Abstract 5143: Efficacy Of Statins In Familial Hypercholesterolaemia: A Long Prospective Follow-up Study
Background Placebo-controlled statin trials were never undertaken in patients with familial hypercholesterolaemia (FH), since it was considered unethical to withhold therapy in the causal pathway of this disorder. We recently showed that simvastatin 80 mg daily resulted in normal IMT of FH patients (ENHANCE study), but we still lack estimates of the true efficacy of statin treatment with regards to coronary heart disease (CHD). We therefore decided to study the consequences of statin treatment in a large prospective cohort study, the next best option to a randomized controlled trial.

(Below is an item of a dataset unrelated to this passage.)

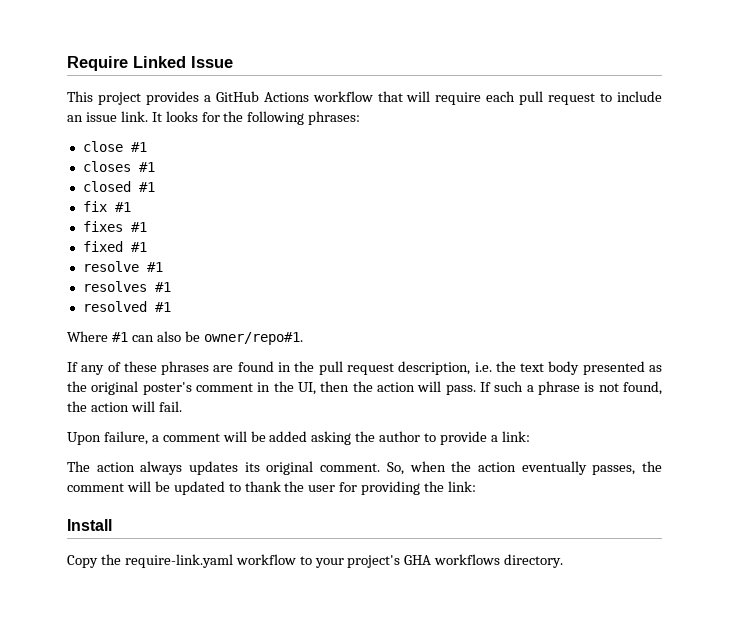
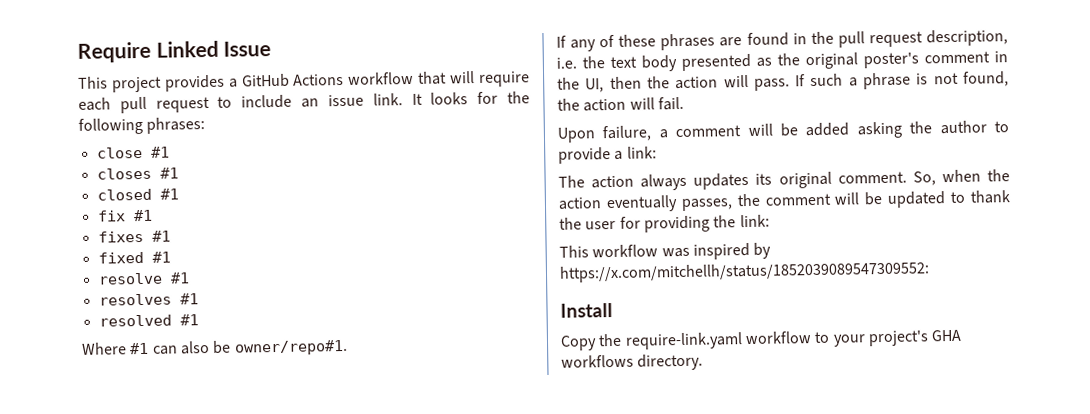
+ This workflow was inspired by https://x.com/mitchellh/status/1852039089547309552:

Methods We initiated follow-up in 2146 FH patients free of CHD on January 1, 1990, at the time statin therapy became available in the Netherlands. We then used the delay of statin initiation as a model for a clinical trial comparing treated and untreated FH patients, with statin use as a time dependent variable in a Cox regression analysis. In addition, we compared the risk of CHD between our FH cohort and the large population-based prospective Rotterdam Study.
Findings At baseline, 21% of the patients had started statin treatment versus 88% at the end of follow-up with a mean delay of 4.3 years. Most patients received simvastatin (n=1167, 33 mg daily) or atorvastatin (n=211, 49 mg daily) and exhibited an overall risk reduction of 76% (95% CI 0.18 – 0.30; p<0.001). The risk reduction in females was comparable to that in males. Treated FH patients and a cohort of the general population had nearly identical risks of myocardial infarction (HR 1.44, 95% CI 0.80 –2.60; p=0.23).
Conclusion Our data show that much lower statin dosages than currently advised result in impressive reductions of CHD risk in FH patients. These findings warrant an immediate start of statin therapy after the diagnosis of FH has been made and emphasize that the treatment of FH has witnessed profound changes leading to near normalisation of arterial wall thickness in recent studies and of CHD risk in our patients.